Starting at the line that contains "- I’m currently", write out every line through the end of the records below exactly as it appears, and leave out all pictures.

Dataset excerpts
+++++

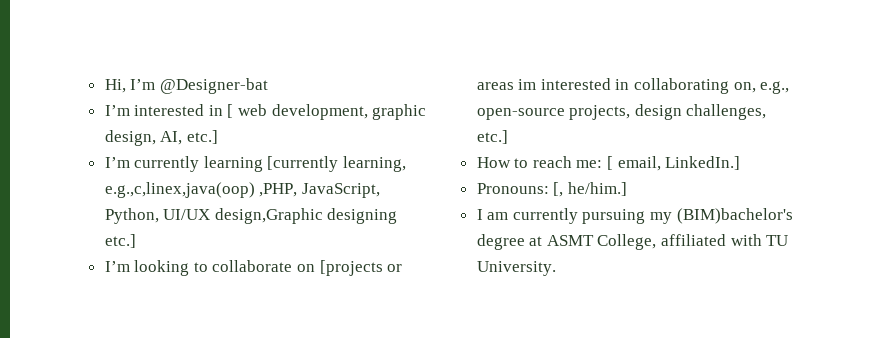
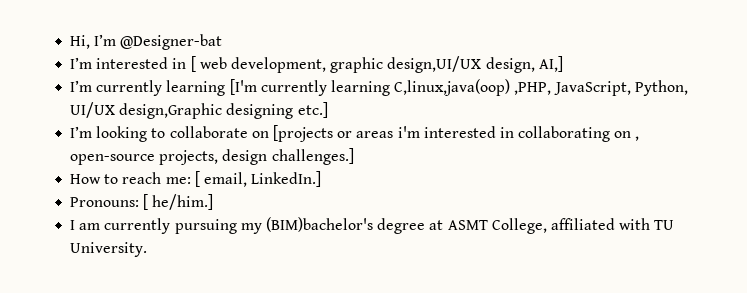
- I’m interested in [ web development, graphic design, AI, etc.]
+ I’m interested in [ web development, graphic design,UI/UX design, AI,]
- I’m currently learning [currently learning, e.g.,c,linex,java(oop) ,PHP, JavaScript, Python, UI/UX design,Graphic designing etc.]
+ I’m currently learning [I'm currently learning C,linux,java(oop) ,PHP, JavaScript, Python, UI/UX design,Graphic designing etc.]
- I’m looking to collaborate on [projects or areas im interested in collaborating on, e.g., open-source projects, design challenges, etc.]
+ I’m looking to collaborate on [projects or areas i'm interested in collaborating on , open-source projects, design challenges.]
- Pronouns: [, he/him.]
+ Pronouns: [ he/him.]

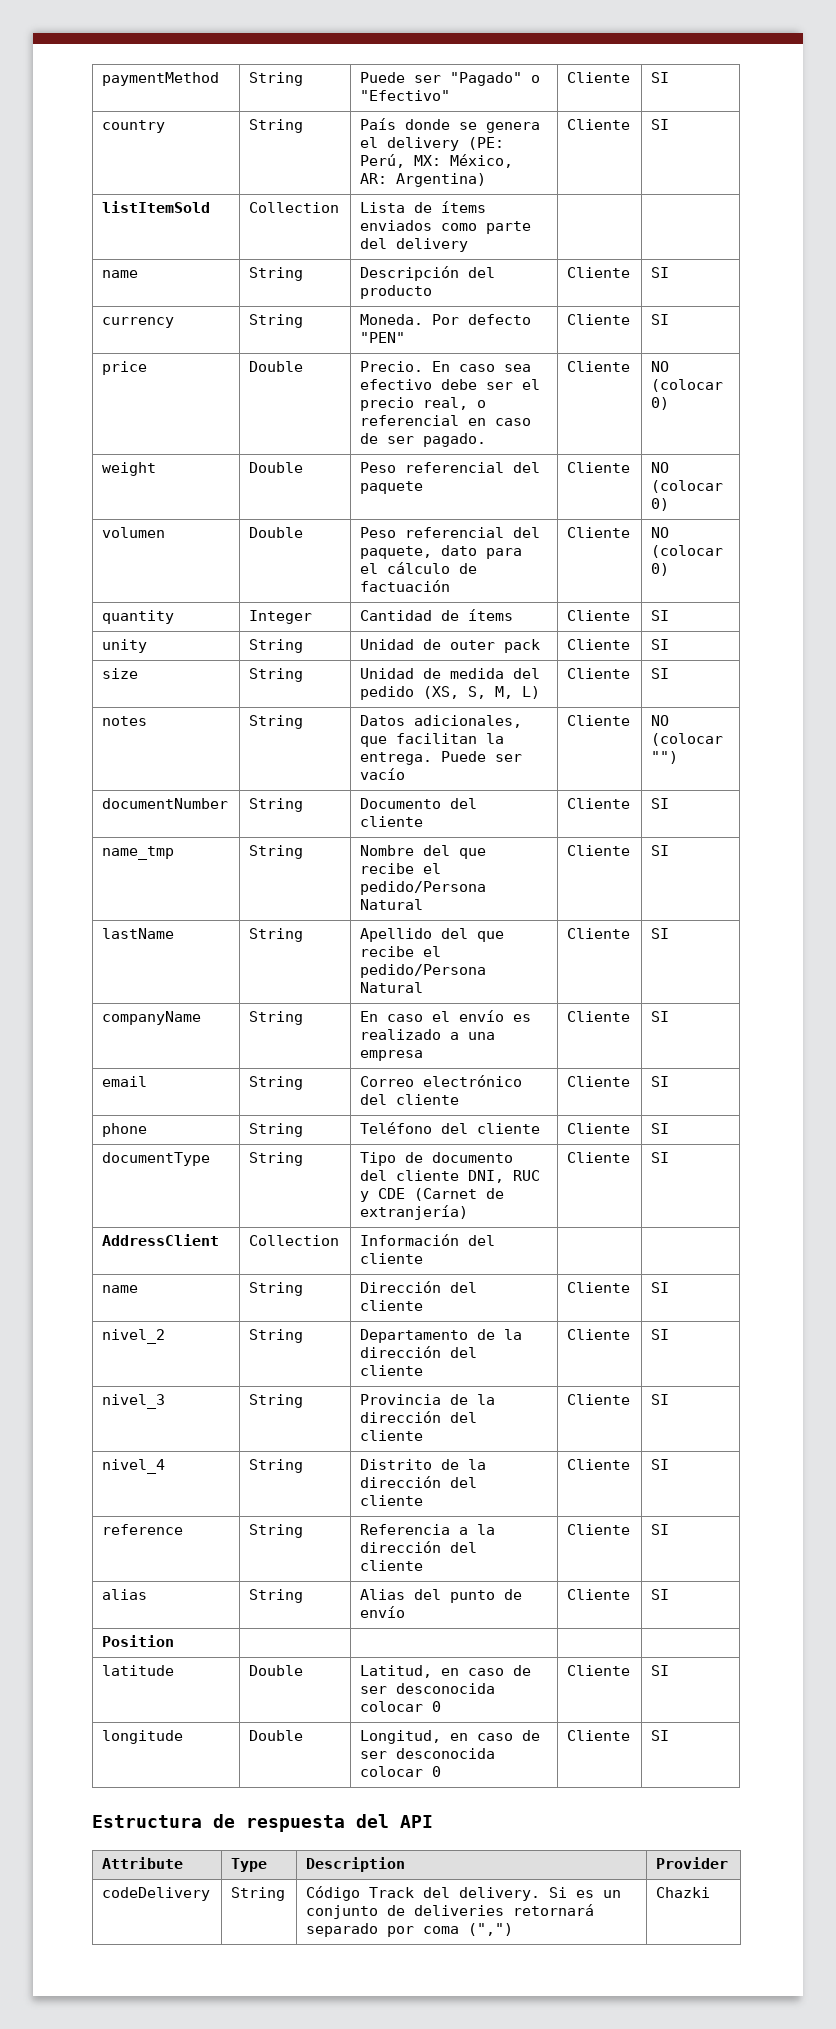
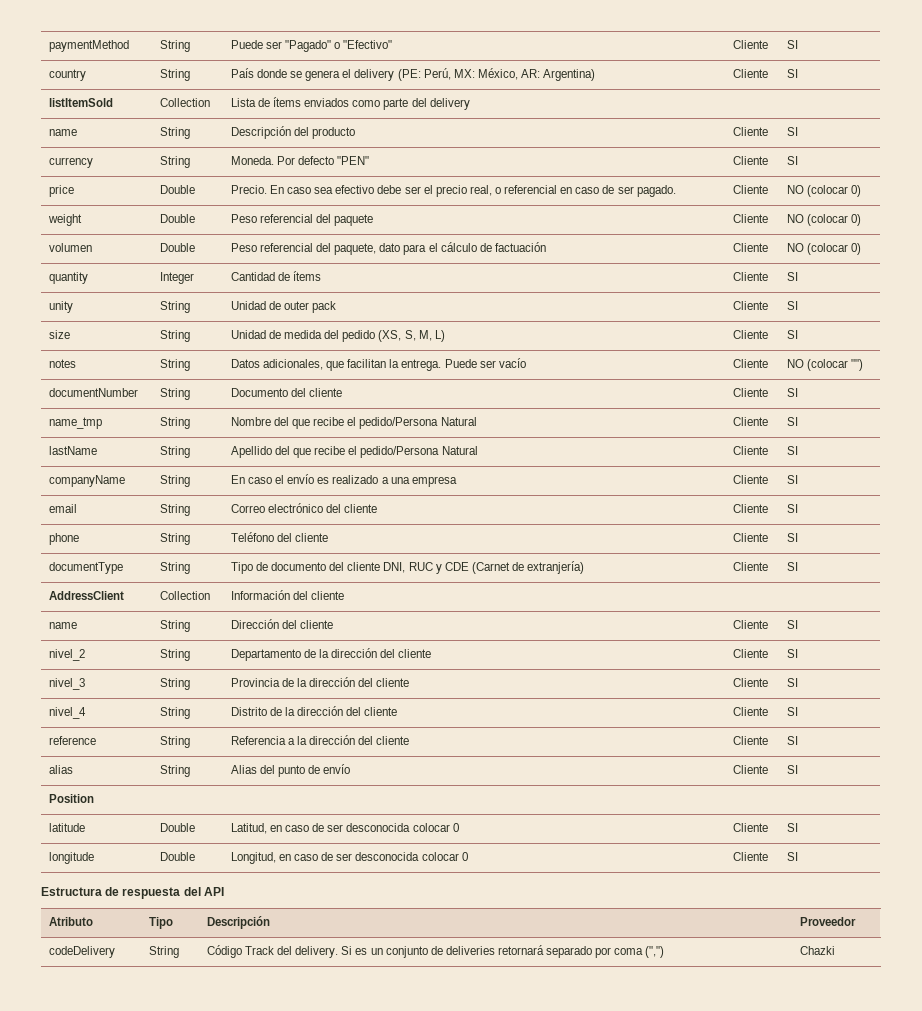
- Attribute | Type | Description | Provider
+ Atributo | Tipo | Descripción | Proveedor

+++++

Response below
- I’m currently learning [currently learning, e.g.,c,linex,java(oop) ,PHP, JavaScript, Python, UI/UX design,Graphic designing etc.]
+ I’m currently learning [I'm currently learning C,linux,java(oop) ,PHP, JavaScript, Python, UI/UX design,Graphic designing etc.]
- I’m looking to collaborate on [projects or areas im interested in collaborating on, e.g., open-source projects, design challenges, etc.]
+ I’m looking to collaborate on [projects or areas i'm interested in collaborating on , open-source projects, design challenges.]
- Pronouns: [, he/him.]
+ Pronouns: [ he/him.]

- Attribute | Type | Description | Provider
+ Atributo | Tipo | Descripción | Proveedor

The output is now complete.